Strawberry Sunday
本日も、とある有名なデビルハンターの事務所は
陽気なロックサウンドが響き渡っている。
ベースの重低音に、サウンド機材の近くに配置してある1mを超える観葉植物の葉が振動で揺れているのを視界に入れつつ
私はBarカウンター用に購入したヴィンテージもののスツールをくすんだ灰色のフローリングを滑らせるように移動させる。
どんっとロックサウンドに負けない大きな音を立てて、事務所の店主が陣取るデスクの前へスツールを置いた。
するとお行儀悪く、だらんとデスクに乗せていた憎たらしいほどスタイルが良い絡んだ両足がびくりと飛び跳ねる。
「おいおい、.。随分ご機嫌だな」
そう肩を竦めながら、
ダンテさんは読んでいた情報雑誌を閉じて乱雑にデスクへと放り投げた。
何だかんだ言いながら話を聞く体制になってくれた事に私はにこにこ、と笑みを浮かべる。
「ふふふ!」
「なんだよ、気でも違ったか?」
それに何かを感じ取ったらしいダンテさんは大げさに整った眉を顰めてやれやれ、と呆れ気味に笑った。
かなり白々しいのでさっき投げた雑誌で眉間でも貫いてやろうかと思ったけれど、これに負けては私の笑顔大作戦が台無しなのである。ぐっと我慢だ。

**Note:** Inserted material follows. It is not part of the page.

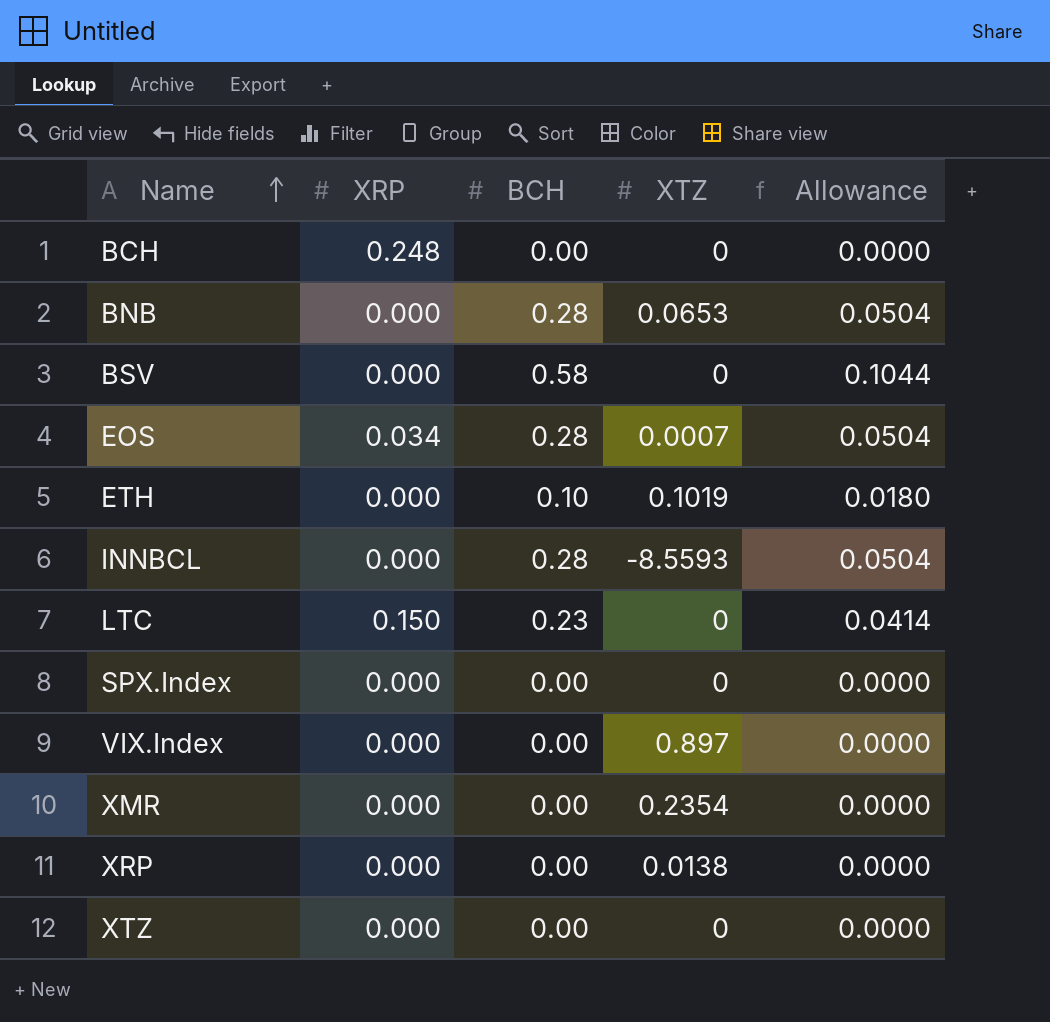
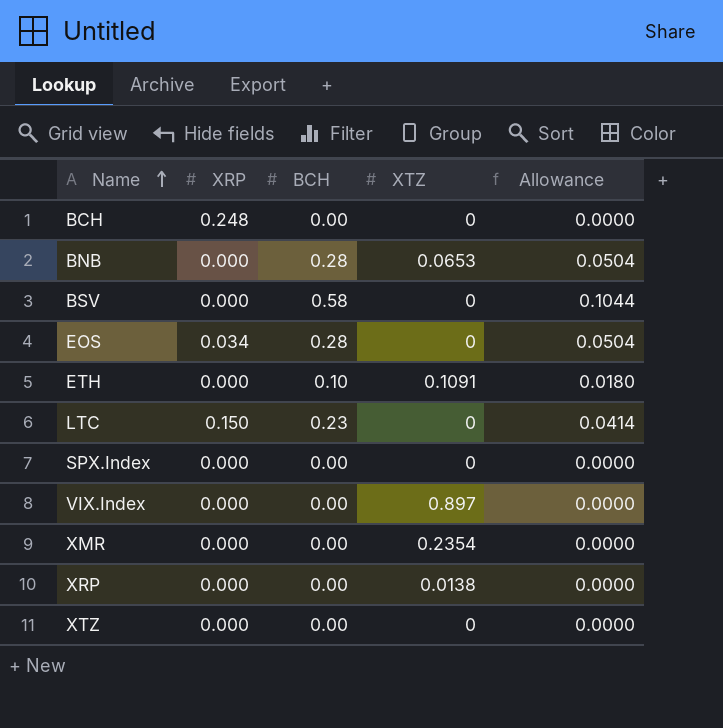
row INNBCL: 0.000 | 0.28 | -8.5593 | 0.0504 -> none
EOS | XTZ: 0.0007 -> 0
ETH | XTZ: 0.1019 -> 0.1091

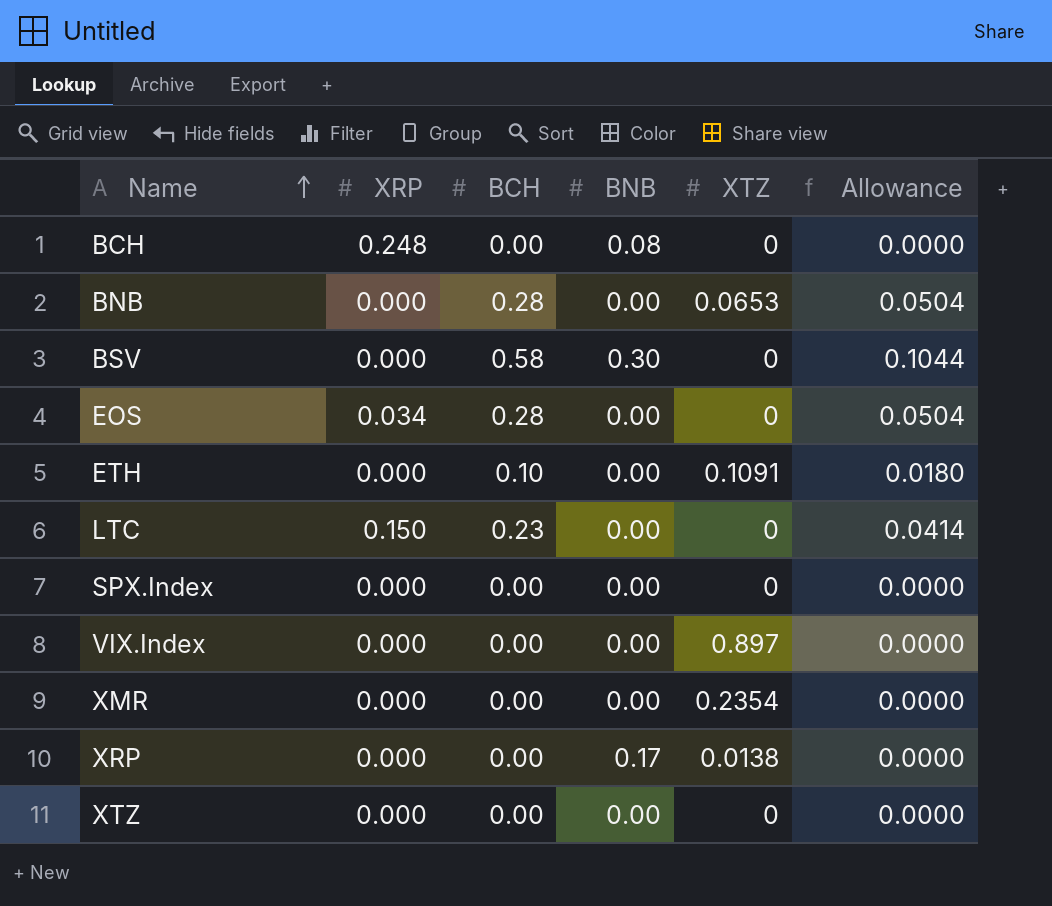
column BNB | position: none -> 4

正直な話をすれば私には貫く実力すらないけれど・・・火事場のど根性を信じてる。いつかやってやるからな、てやんでい!
とすん、
と軽くスツールに腰を落としながらデスクの上に両肘を立てて頬杖を付く。
同時に荒ぶる心を落ち着かせるように更に笑みを深めて見せた。
「あのね〜お出かけしたいなぁ〜なんて思ったりして〜」
「なるほど、おねだりってわけか」
納得したようにダンテさんは片肘を使って私に習うようにして頬杖を付いた。
近くで見つめるダンテさんは悔しいことにやはりイケメンだ。アイスブルーの瞳があまりにも綺麗でとても悔しい。
「・・・・・・・・、どうせAutumn saleだろ」
オータムセール。
本場アメリカ人が言うと素晴らしい発音と共にある秋限定の魅惑のセール。
治安が少しずつ整ってきたとはいえ、事務所があるスラム街の現状は小売のマーケットが点々とあるだけなのだ。
ブランド品とかはあまり興味が無いけれど、やっぱり洋服を買うにしても市街地にある大型ショッピングモールでセレブリティに買い物をしたいに決まってる。
ましてやテレビでオータムセールのCMを見てしまったからには何としてでも行きたい!明日の事務所の為に!自分の洋服の為に!
「流石ダンテさん!すご〜い!エスパーなの〜?!やば〜い!」
私はわざとらしく語尾を延ばしながら、
ロックサウンドに合わせてゆらゆらと揺れた。
気分屋な彼の重たい腰を上げるのは笑顔でご機嫌に。
この作戦でいけば7割ぐらいの確立で上手くいくはず、きっと。
そしてダンテさんが面白く無さそうな顔をしながら溜息を付いた瞬間、私は微かな勝利を確信した。
「・・・・・・仕方ねぇな」
「!」
ほらね、上手くいった!
ダンテさんのお母さんから教えてもらった「恋人にお願い事をする時は笑顔と愛嬌、それからちょっとの度胸よ」の必殺技は今ここで活かされてます!
だけど彼はどんな時でも、最後の最後にはこちらの気持ちを大切にしてくれるんだよね。
それがとても暖かいんだ。
「ボディーガードでも荷物持ちでも、なんなりと」
ダンテさんはこの言葉と共に次の瞬間にはふわり、と優しい笑みを浮かべた。
裏稼業では知らない人は居ないとまでされているデビルハンターを荷物持ちにさせてしまう事に少しの優越感を覚えながら、私はその優しさに今度こそ心からの笑顔を浮かべるのであった。
そうだね、報酬は苺果汁がいっぱい詰まったストロベリーサンデーにしてあげなくっちゃね。